» **YOUR GOAL**:
Return all of the data exactly, with nothing left out but the pictures.

[Saved entries]
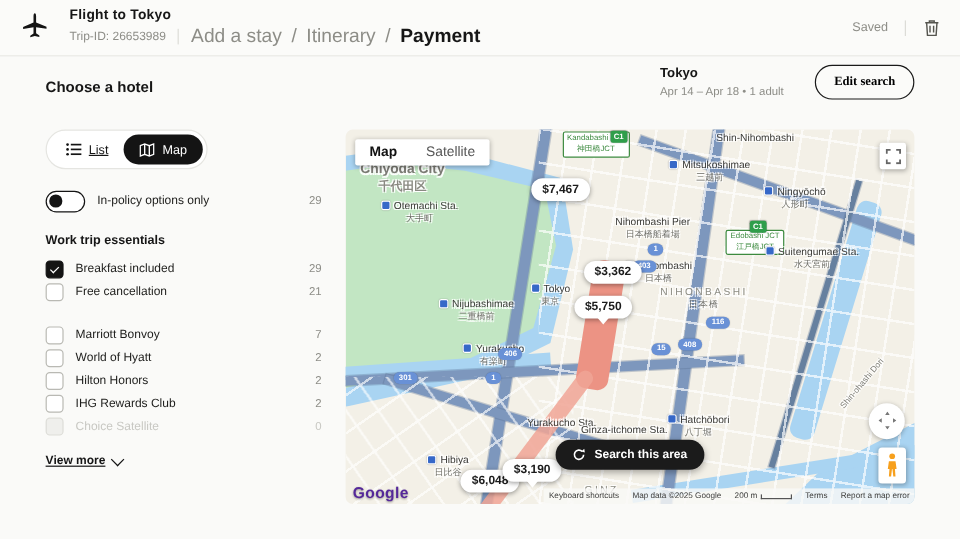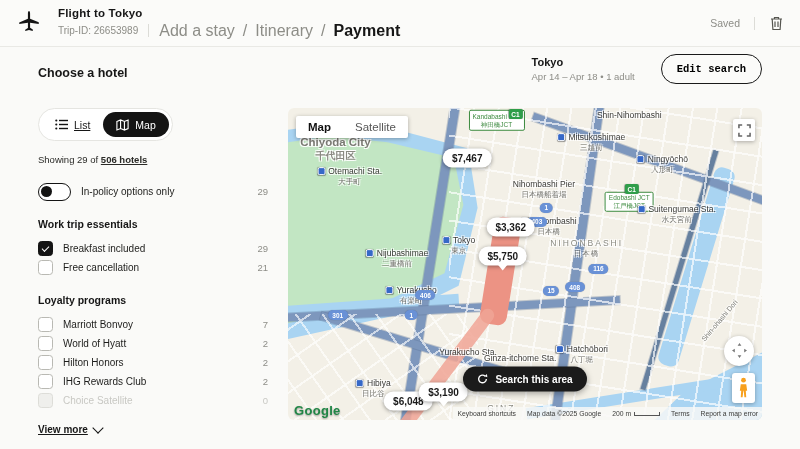--- a/index.html
+++ b/index.html
@@ -31,7 +31,7 @@
   .ph-city{font-size:11px;font-weight:bold;}
   .ph-dates{font-size:9.5px;color:#8d8d87;}
   .edit-search{border:1.3px solid #1a1a1a;border-radius:15px;background:#fbfbf9;
-               padding:8px 15px;font-size:10.5px;font-weight:bold;font-family:Liberation Mono, monospace;cursor:pointer;}
+               padding:8px 15px;font-size:10.5px;font-weight:bold;font-family:Liberation Serif, serif;cursor:pointer;}
 
   
   .sidebar{position:absolute;left:38px;top:108px;width:230px;}

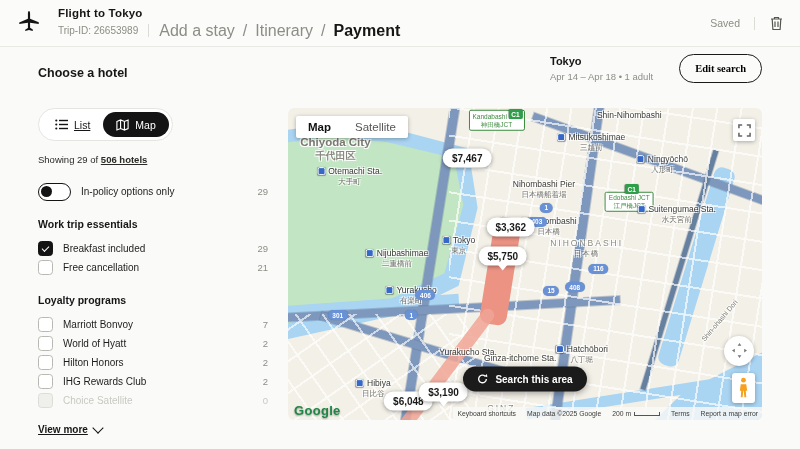--- a/index.html
+++ b/index.html
@@ -220,9 +220,6 @@
       </div>
     </div>
 
-    <div class="results">
-      <span>Showing 29 of </span><a>506 hotels</a>
-    </div>
 
     <div>
         <div class="f-section">

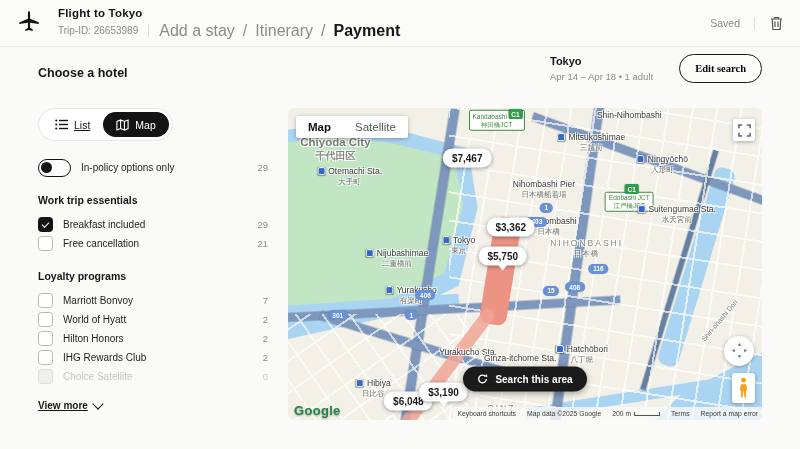--- a/index.html
+++ b/index.html
@@ -247,7 +247,6 @@
           </div>
         </div>
         <div class="f-section">
-          <div class="f-title">Loyalty programs</div>
           <div class="f-row">
             <span class="cb"></span>
             <span class="f-label">Marriott Bonvoy</span>

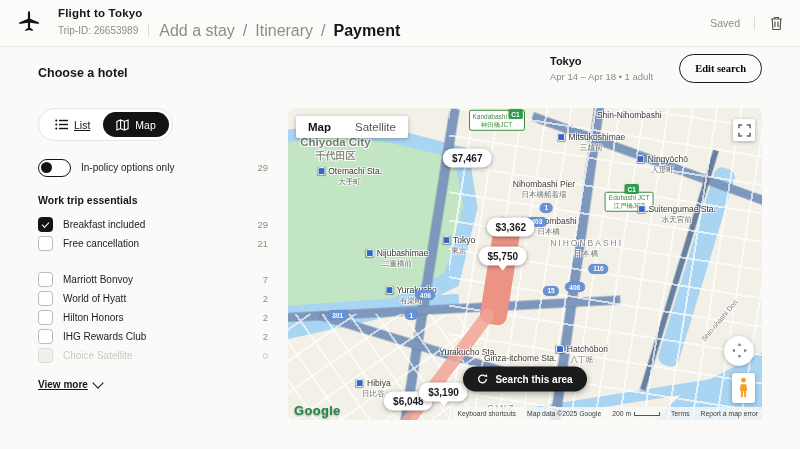--- a/index.html
+++ b/index.html
@@ -144,7 +144,7 @@
     align-items:center;gap:7px;font-size:10px;font-weight:bold;cursor:pointer;
     box-shadow:0 2px 6px rgba(0,0,0,.35);white-space:nowrap;}
   .google-wm{position:absolute;left:6px;bottom:2px;z-index:31;font-size:13px;font-weight:bold;
-    color:#15803d;opacity:.95;text-shadow:0 1px 2px rgba(0,0,0,.4);letter-spacing:.3px;}
+    color:#4c1d95;opacity:.95;text-shadow:0 1px 2px rgba(0,0,0,.4);letter-spacing:.3px;}
   .gm-attr{position:absolute;right:0;bottom:0;z-index:31;display:flex;align-items:center;
     background:rgba(249,249,247,.82);height:13px;padding:0 4px;gap:11px;}
   .attr-item{font-size:6.8px;color:#3c3c3a;white-space:nowrap;}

» **RESULT BELOW**:
--- a/index.html
+++ b/index.html
@@ -31,7 +31,7 @@
   .ph-city{font-size:11px;font-weight:bold;}
   .ph-dates{font-size:9.5px;color:#8d8d87;}
   .edit-search{border:1.3px solid #1a1a1a;border-radius:15px;background:#fbfbf9;
-               padding:8px 15px;font-size:10.5px;font-weight:bold;font-family:Liberation Mono, monospace;cursor:pointer;}
+               padding:8px 15px;font-size:10.5px;font-weight:bold;font-family:Liberation Serif, serif;cursor:pointer;}
 
   
   .sidebar{position:absolute;left:38px;top:108px;width:230px;}

--- a/index.html
+++ b/index.html
@@ -220,9 +220,6 @@
       </div>
     </div>
 
-    <div class="results">
-      <span>Showing 29 of </span><a>506 hotels</a>
-    </div>
 
     <div>
         <div class="f-section">

--- a/index.html
+++ b/index.html
@@ -247,7 +247,6 @@
           </div>
         </div>
         <div class="f-section">
-          <div class="f-title">Loyalty programs</div>
           <div class="f-row">
             <span class="cb"></span>
             <span class="f-label">Marriott Bonvoy</span>

--- a/index.html
+++ b/index.html
@@ -144,7 +144,7 @@
     align-items:center;gap:7px;font-size:10px;font-weight:bold;cursor:pointer;
     box-shadow:0 2px 6px rgba(0,0,0,.35);white-space:nowrap;}
   .google-wm{position:absolute;left:6px;bottom:2px;z-index:31;font-size:13px;font-weight:bold;
-    color:#15803d;opacity:.95;text-shadow:0 1px 2px rgba(0,0,0,.4);letter-spacing:.3px;}
+    color:#4c1d95;opacity:.95;text-shadow:0 1px 2px rgba(0,0,0,.4);letter-spacing:.3px;}
   .gm-attr{position:absolute;right:0;bottom:0;z-index:31;display:flex;align-items:center;
     background:rgba(249,249,247,.82);height:13px;padding:0 4px;gap:11px;}
   .attr-item{font-size:6.8px;color:#3c3c3a;white-space:nowrap;}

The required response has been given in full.